Metode Interpretasi adalah metode untuk menafsirkan
terhadap teks perundang-undangan yang tidak jelas, agar perundang-undangan
tersebut dapat diterapkan terhadap peristiwa konkret tertentu. Penafsiran tidak
hanya dilakukan oleh hakim, tetapi juga oleh peneliti hukum dan mereka yang
berhubungan dengan kasus (konflik) dan peraturan-peraturan hukum. Menafsirkan
undang-undang adalah kewajiban hukum dari hakim. Tugas penting dari hakim ialah
menyesuaikan undang-undang dengan hal-hal nyata di masyarakat. Dengan kata lain
apabila undang-undangnya tidak jelas, hakim wajib menafsirkannya sehingga ia
dapat membuat suatu keputusan yang adil dan sesuai dengan maksud hukum yaitu
mencapai kepastian hukum. Sekalipun penafsiran merupakan kewajiban hukum dari
hakim, ada beberapa pembatasan mengenai kemerdekaan hakim untuk menafsirkan
undangundang itu. Hakim seyogyanya harus
tunduk pada kehendak pembuat undangundang. Dalam hal kehendak itu tidak dapat
dibaca begitu saja dari kata-kata peraturan perundang-undangan, hakim harus
mencarinya dalam sejarah kata-kata tersebut, dalam sistem undang-undang atau
dalam arti kata-kata seperti itu yang dipakai dalam pergaulan sehari-hari. Hakim
wajib mencari kehendak pembuat undang-undang, karena ia tidak boleh menafsirkan
tafsiran yang tidak sesuai dengan kehendak itu. Jadi kehendak pembuat
undang-undang adalah batasan bagi hakim dalam menafsirakn suatu undang-undang.

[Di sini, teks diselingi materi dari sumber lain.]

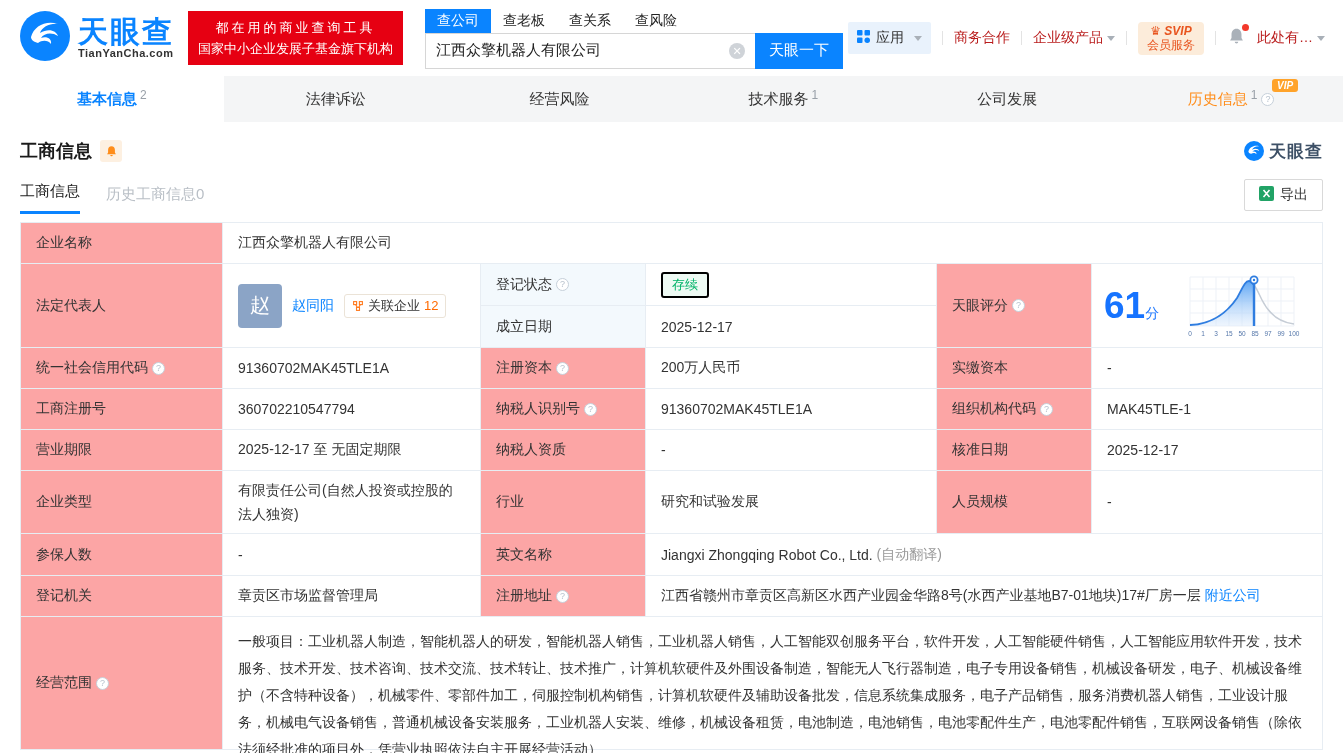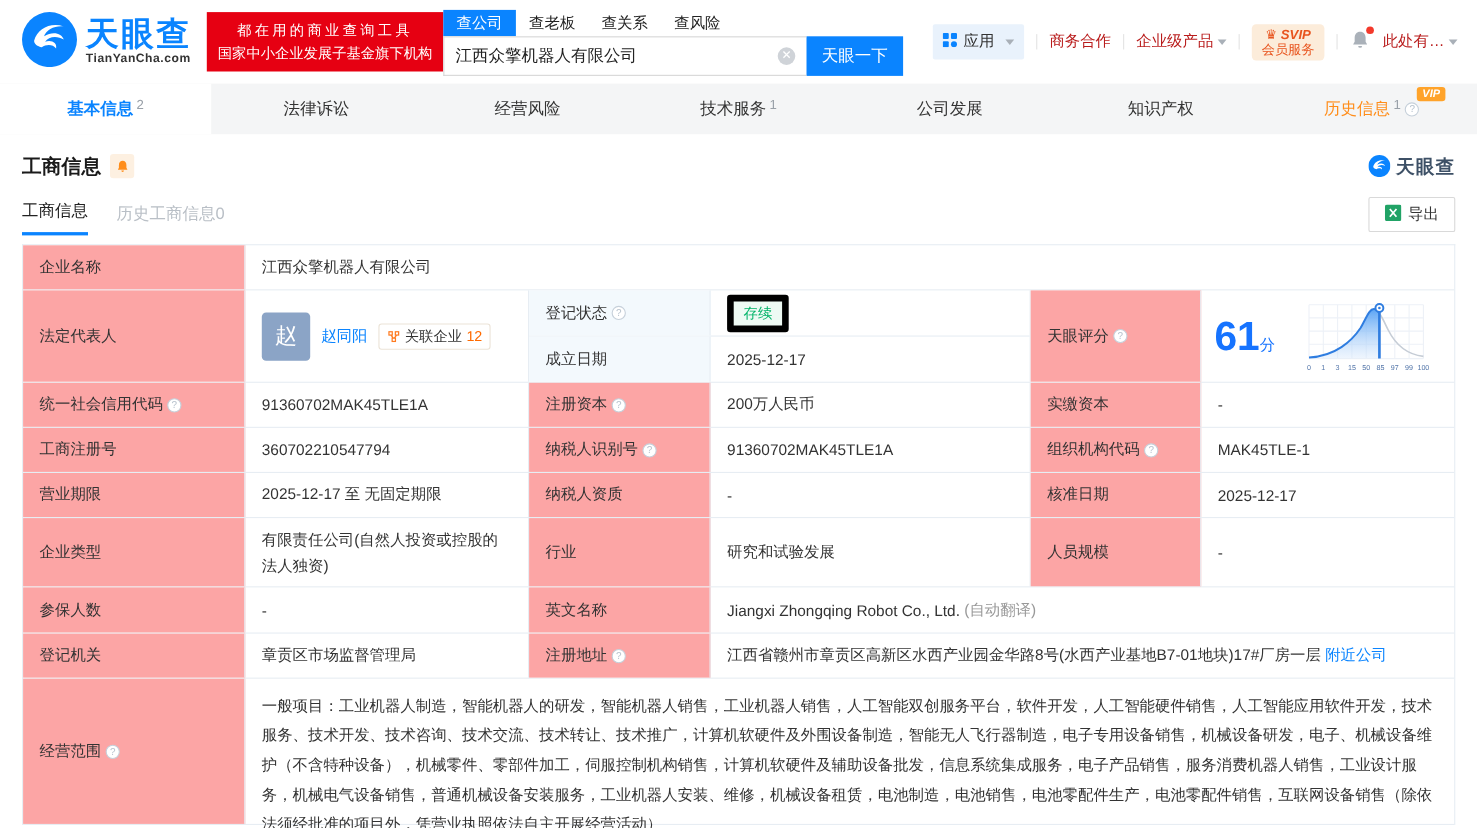--- a/index.html
+++ b/index.html
@@ -15,7 +15,7 @@
   .promo { margin-left:14px; background:#e60012; color:#fff; font-size:13px; line-height:21px;
     padding:6px 10px; text-align:center; white-space:nowrap; }
   .promo .l1 { letter-spacing:3px; }
-  .search { }
+  .search { margin-left:22px; }
   .stabs { display:flex; align-items:flex-end; gap:0; height:25px; }
   .stab { font-size:14px; color:#222; padding:3px 12px; cursor:pointer; }
   .stab.on { background:#0a84ff; color:#fff; }

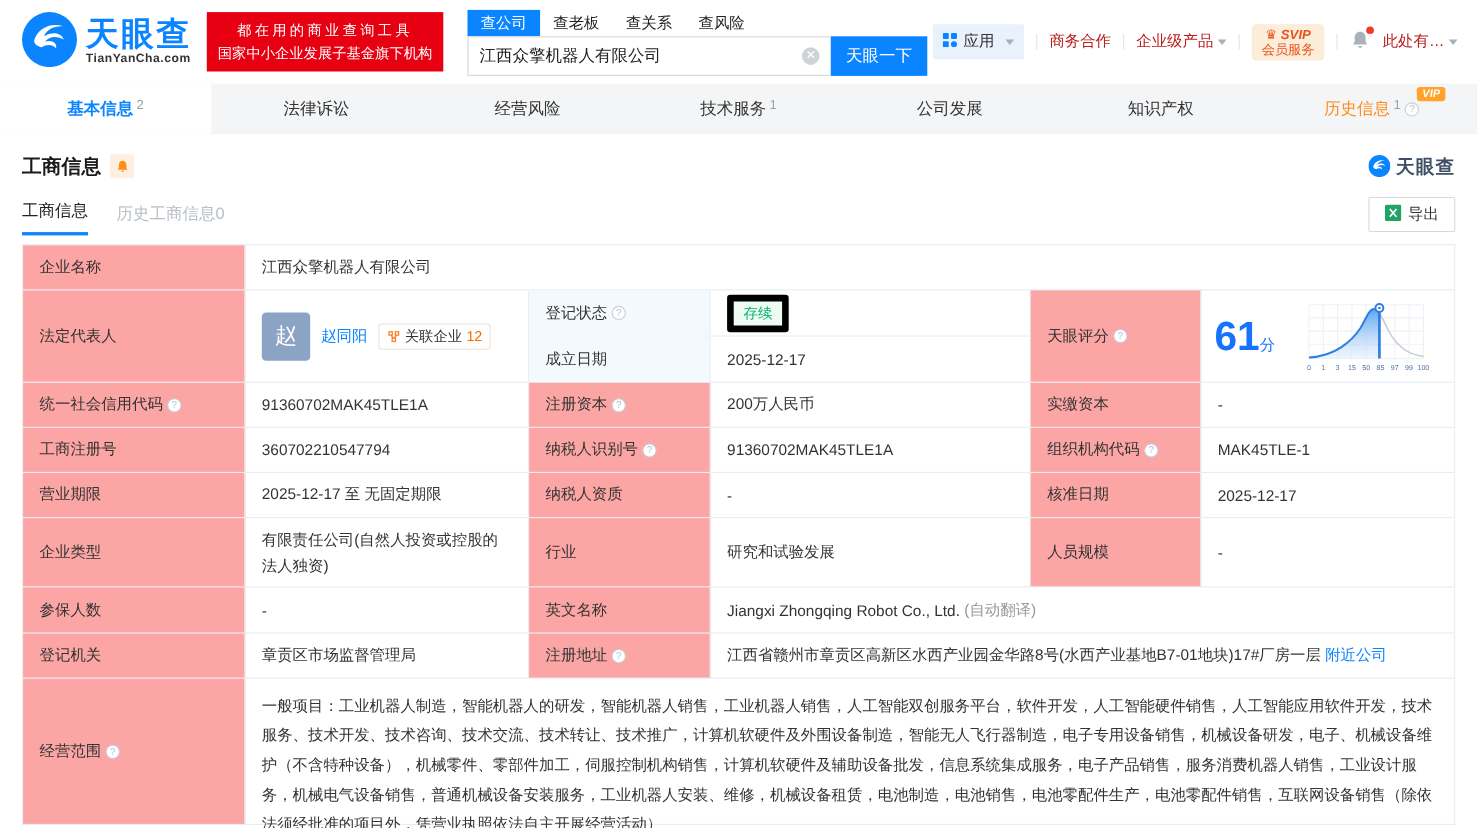--- a/index.html
+++ b/index.html
@@ -182,9 +182,6 @@
   </div>
   <div class="ntab">
       <span>公司发展</span>
-    </div>
-  <div class="ntab">
-      <span>知识产权</span>
     </div>
   <div class="ntab hist">
     <span class="viptag">VIP</span>

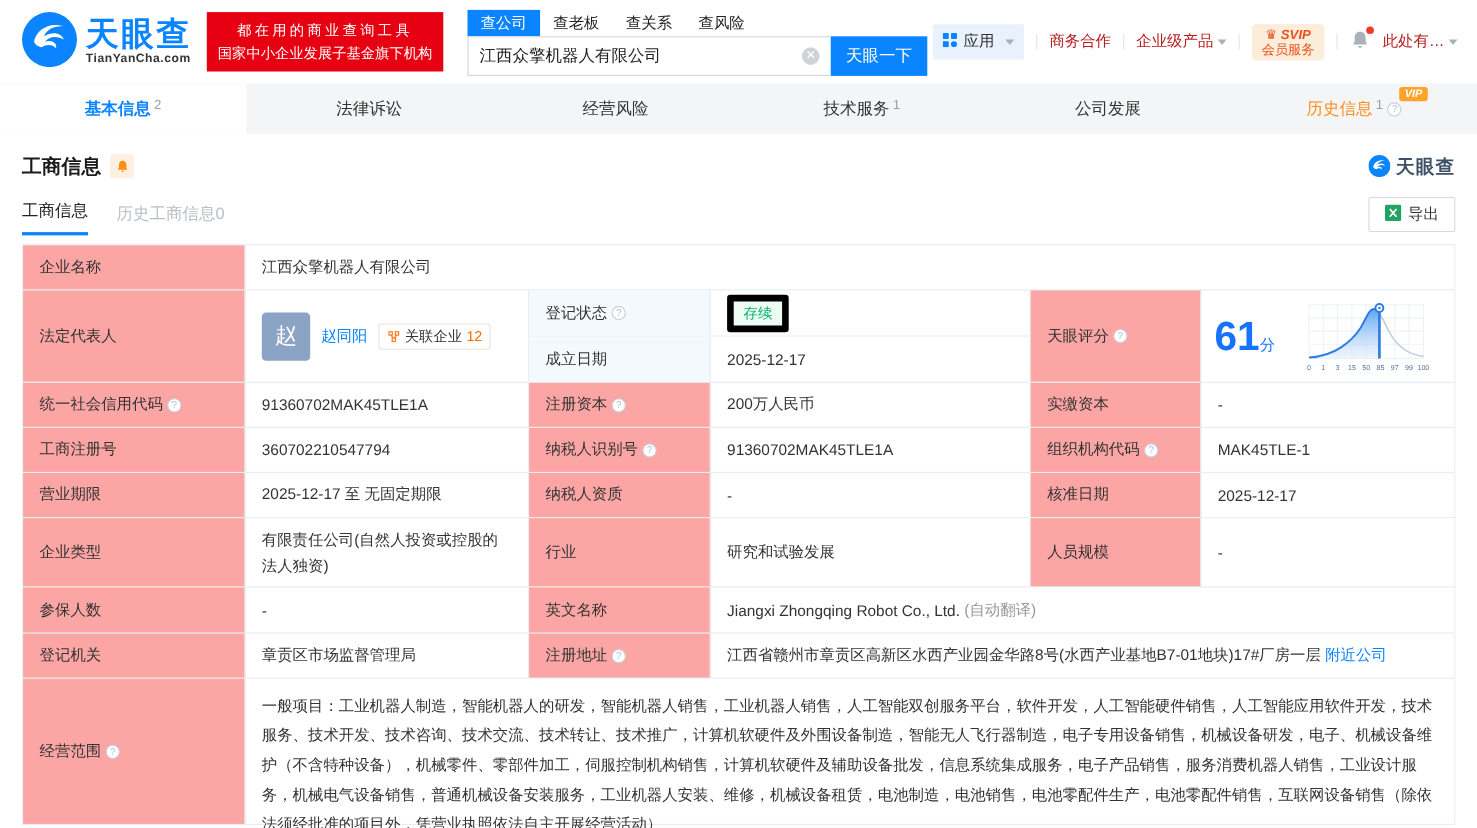--- a/index.html
+++ b/index.html
@@ -79,7 +79,7 @@
   .midsub .mlbl { width:165px; background:#f3f9fd; display:flex; align-items:center; padding:0 15px;
     font-size:14px; border-right:1px solid #e7edf3; }
   .midsub .mval { flex:1; display:flex; align-items:center; padding:0 15px; font-size:14px; }
-  .badge-green { color:#00b368; border:6px solid #000000; background:#eefaf4; border-radius:3px;
+  .badge-green { color:#00b368; border:2px solid #000000; background:#eefaf4; border-radius:3px;
     font-size:13px; padding:2px 9px; }
   .avatar { width:44px; height:44px; border-radius:4px; background:#8ba4c6; color:#fff; font-size:20px;
     display:flex; align-items:center; justify-content:center; flex:none; }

Hakim tidak boleh menafsirkan kaedah yang mengikat, kecuali hanya penafsiran
yang sesuai dengan maksud pembuat undang-undang saja yang menjadi tafsiran yang
tepat.
Metode Subsumptif adalah
Metode yang digunakan adalah penerapan silogisme. Silogisme adalah bentuk
berfikir logis dengan mengambil kesimpulan dari hal-hal yang besifat umum
(premis mayor atau peraturan perundang-undangan) dan hal-hal yang bersifat
khusus (premis minor atau peristiwanya).
Contoh: Barang siapa yang mengambil seluruh atau sebagian
milik orang lain dengan cara melawan hukum adalah tindak pidana pencurian
(premis mayor), Sudi mengambil televisi milik orang lain tanpa bilang-bilang
(premis minor), sehingga mendapat kesimpulan sudi melakukan tindak pidana
pencurian .
Interpretasi
Historis adalah penafsiran makna undang-undang menurut
terjadinya dengan jalan meneliti sejarah, baik sejarah hukumnya, maupun sejarah
terjadinya Undang-undang.
Contoh: untuk
menafsirkan suatu ketentuan dalam KUHPerdata diteliti sejarah lahirnya BW, Code
Civil dari 1804 atau mundur lebih jauh sampai ke hukum Romawi, maka kita
menafsirkannya dengan interpretasi menurut sejarah hukum. Undang-Undang No.1
Tahun 1974 hanya dapat dimengerti dengan meneliti sejarah tentang emansipasi
wanita. Undang-undang kecelakaan hanya dapat dimengerti dengan adanya gambaran
sejarah mengenai revolusi industry dan gerakan emansipasi buruh.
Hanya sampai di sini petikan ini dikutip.